Audio Pipeline

The gateway handles two parallel audio flows: uplink (device microphone → LiveKit) and downlink (LiveKit agent voice → device speaker). All audio is Opus-encoded and transmitted over UDP with AES-128-CTR encryption.
UDP Server Setup
The UDP socket is created in MQTTGateway.start() using Node.js dgram:
this.udpServer = dgram.createSocket('udp4');
this.udpServer.bind(this.udpPort); // default port: 1883 (UDP_PORT env var)
The gateway binds on all interfaces (0.0.0.0). The public IP returned to devices in the hello response comes from PUBLIC_IP env var (default 127.0.0.1).
The UdpServer class in gateway/udp-server.js wraps the same dgram socket pattern with a handler registration API.
Packet Structure
Every UDP packet has a 16-byte fixed header followed by encrypted audio payload:
| Offset | Size | Field | Description |
|---|---|---|---|
| 0 | 1 byte | type | Always 0x01 for audio packets |
| 1 | 1 byte | reserved | Always 0x00 |
| 2 | 2 bytes | payloadLength | Big-endian uint16, length of encrypted payload |
| 4 | 4 bytes | connectionId | Big-endian uint32, identifies the VirtualMQTTConnection |
| 8 | 4 bytes | timestamp | Big-endian uint32, audio timestamp in ms |
| 12 | 4 bytes | sequence | Big-endian uint32, monotonically increasing |
| 16 | N bytes | payload | AES-128-CTR encrypted Opus audio data |
Packets shorter than 16 bytes are silently discarded. The gateway uses connectionId at offset 4 to look up the connection:
const connectionId = message.readUInt32BE(4);
const connection = this.connections.get(connectionId);
AES-128-CTR Encryption
Each device session gets a unique 16-byte key and nonce generated at hello time:
this.udp.key = crypto.randomBytes(16); // 16-byte AES key
this.udp.nonce = this.generateUdpHeader(0, 0, 0); // 16-byte nonce (same format as packet header)
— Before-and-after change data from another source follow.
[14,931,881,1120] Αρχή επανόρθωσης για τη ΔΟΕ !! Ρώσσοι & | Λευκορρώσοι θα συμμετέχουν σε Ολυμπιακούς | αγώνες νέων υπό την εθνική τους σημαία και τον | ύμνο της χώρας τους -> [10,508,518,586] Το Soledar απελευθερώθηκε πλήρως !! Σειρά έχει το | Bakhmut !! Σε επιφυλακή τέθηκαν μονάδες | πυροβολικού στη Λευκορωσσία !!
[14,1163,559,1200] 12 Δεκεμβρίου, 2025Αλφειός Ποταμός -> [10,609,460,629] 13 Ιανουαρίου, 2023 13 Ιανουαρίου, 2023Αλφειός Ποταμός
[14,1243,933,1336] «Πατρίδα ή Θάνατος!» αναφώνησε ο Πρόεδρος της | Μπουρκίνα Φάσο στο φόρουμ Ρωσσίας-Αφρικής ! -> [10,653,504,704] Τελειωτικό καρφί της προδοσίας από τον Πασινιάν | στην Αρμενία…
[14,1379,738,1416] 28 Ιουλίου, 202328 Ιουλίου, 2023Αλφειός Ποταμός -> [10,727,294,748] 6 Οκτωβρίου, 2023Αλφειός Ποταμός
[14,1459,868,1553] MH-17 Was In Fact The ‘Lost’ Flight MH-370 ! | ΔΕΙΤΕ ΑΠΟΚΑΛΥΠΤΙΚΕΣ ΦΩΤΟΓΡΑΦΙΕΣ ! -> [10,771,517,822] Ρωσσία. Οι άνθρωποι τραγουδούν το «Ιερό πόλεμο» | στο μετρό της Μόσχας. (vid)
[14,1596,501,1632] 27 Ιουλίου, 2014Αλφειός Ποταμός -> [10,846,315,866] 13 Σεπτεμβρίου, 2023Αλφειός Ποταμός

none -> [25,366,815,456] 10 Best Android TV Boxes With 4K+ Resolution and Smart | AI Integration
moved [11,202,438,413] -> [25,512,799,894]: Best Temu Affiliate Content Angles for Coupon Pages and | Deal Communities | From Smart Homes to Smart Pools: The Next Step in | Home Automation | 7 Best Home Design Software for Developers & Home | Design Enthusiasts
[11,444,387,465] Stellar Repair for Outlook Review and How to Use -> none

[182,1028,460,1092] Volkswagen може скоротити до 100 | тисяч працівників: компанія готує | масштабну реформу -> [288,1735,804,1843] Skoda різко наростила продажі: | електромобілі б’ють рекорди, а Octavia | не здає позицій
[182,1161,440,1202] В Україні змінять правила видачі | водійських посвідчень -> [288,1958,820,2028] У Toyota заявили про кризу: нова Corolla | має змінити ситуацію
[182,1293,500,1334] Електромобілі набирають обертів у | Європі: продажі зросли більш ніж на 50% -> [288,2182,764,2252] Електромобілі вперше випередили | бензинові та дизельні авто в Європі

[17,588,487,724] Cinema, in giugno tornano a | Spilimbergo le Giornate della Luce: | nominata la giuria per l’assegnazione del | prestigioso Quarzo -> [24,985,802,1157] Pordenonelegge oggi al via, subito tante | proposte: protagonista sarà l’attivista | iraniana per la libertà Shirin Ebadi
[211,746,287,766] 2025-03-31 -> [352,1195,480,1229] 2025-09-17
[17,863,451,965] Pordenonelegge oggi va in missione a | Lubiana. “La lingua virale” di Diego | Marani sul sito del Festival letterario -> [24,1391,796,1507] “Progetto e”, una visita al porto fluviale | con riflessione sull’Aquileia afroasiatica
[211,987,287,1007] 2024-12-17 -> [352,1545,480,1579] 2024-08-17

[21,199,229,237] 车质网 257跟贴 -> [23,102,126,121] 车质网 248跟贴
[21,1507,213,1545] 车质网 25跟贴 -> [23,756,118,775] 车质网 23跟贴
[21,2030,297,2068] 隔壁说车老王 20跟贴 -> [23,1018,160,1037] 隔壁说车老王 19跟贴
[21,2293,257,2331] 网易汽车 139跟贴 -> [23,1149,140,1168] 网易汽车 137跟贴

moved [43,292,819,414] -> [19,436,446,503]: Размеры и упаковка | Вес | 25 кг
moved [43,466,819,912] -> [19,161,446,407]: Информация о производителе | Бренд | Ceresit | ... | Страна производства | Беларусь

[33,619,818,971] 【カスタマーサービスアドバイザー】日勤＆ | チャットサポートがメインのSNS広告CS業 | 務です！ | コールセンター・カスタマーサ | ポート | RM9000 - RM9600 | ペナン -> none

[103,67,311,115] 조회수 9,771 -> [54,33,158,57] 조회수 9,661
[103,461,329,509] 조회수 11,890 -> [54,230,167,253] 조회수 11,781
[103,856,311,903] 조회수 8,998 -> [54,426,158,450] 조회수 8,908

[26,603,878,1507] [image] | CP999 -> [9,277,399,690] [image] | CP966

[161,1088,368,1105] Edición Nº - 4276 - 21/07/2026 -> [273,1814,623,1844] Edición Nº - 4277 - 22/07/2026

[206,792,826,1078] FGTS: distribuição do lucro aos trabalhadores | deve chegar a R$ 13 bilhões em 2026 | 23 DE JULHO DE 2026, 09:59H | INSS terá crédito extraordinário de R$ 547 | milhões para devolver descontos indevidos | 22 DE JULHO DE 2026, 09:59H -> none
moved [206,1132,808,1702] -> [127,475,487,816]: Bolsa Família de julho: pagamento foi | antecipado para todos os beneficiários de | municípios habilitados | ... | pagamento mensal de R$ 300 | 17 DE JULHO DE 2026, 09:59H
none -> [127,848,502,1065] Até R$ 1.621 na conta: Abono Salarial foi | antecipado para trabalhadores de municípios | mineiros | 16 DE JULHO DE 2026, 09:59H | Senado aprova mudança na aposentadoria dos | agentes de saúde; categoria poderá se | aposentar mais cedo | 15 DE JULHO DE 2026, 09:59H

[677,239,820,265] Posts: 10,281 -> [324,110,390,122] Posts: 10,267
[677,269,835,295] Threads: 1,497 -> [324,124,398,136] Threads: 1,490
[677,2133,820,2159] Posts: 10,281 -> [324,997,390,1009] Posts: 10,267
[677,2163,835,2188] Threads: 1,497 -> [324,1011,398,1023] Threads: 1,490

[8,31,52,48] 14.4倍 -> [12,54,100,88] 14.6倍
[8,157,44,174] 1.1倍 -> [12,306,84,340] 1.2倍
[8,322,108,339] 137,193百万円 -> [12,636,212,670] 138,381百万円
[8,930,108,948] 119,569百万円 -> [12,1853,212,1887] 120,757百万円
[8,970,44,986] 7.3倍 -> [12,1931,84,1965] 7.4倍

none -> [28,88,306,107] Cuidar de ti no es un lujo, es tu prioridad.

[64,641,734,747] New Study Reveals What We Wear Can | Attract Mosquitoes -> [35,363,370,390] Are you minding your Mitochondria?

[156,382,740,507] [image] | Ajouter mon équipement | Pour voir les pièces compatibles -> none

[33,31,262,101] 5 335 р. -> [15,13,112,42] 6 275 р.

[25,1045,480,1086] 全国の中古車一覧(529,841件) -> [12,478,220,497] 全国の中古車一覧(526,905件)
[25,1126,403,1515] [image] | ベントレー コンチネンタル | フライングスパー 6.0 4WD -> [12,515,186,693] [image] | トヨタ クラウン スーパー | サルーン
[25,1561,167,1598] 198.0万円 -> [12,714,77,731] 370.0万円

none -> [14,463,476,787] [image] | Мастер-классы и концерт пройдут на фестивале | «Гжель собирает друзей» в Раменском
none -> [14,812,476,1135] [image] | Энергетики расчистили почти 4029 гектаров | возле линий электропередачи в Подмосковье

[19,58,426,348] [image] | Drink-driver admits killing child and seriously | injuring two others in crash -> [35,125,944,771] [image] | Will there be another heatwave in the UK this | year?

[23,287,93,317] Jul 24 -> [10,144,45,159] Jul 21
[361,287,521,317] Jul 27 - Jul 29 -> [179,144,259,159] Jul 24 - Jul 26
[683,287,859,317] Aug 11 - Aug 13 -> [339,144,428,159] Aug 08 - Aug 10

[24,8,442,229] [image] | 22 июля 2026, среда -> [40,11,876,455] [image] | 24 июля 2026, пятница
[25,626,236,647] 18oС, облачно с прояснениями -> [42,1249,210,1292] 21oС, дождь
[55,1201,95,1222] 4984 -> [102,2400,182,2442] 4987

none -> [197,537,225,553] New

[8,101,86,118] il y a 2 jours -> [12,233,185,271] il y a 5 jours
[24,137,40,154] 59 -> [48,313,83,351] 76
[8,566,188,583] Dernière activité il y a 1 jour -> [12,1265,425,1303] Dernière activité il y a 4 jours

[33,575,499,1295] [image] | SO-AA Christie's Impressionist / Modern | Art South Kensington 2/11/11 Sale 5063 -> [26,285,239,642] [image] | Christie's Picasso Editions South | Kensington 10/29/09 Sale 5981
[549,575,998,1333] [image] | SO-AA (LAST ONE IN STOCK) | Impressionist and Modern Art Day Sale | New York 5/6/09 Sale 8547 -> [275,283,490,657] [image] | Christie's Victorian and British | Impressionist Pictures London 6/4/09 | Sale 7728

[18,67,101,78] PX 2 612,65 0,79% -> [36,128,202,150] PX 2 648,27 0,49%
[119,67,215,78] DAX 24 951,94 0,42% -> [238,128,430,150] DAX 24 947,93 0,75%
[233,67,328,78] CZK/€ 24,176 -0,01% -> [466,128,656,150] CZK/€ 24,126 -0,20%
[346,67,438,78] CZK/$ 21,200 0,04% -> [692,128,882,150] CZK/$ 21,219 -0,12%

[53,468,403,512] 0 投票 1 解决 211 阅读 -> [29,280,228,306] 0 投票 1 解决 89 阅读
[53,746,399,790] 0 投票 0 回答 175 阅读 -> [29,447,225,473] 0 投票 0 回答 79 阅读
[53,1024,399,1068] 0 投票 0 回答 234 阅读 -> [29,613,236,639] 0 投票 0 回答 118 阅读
this.udp.encryption = 'aes-128-ctr';
The key and nonce are sent to the device in the hello response as hex strings:
"udp": {
"encryption": "aes-128-ctr",
"key": "0102030405060708090a0b0c0d0e0f10", // 32-char hex
"nonce": "0102030405060708090a0b0c0d0e0f10" // 32-char hex
}
For outgoing (gateway → device) packets, VirtualMQTTConnection.sendUdpMessage uses streamingCrypto.encrypt from core/streaming-crypto.js:
const encryptedPayload = streamingCrypto.encrypt(
payload,
this.udp.encryption, // 'aes-128-ctr'
this.udp.key,
header // 16-byte header used as IV
);
const message = Buffer.concat([header, encryptedPayload]);
The 16-byte packet header is used as the AES-CTR IV, meaning each packet has a unique IV derived from its timestamp and sequence number.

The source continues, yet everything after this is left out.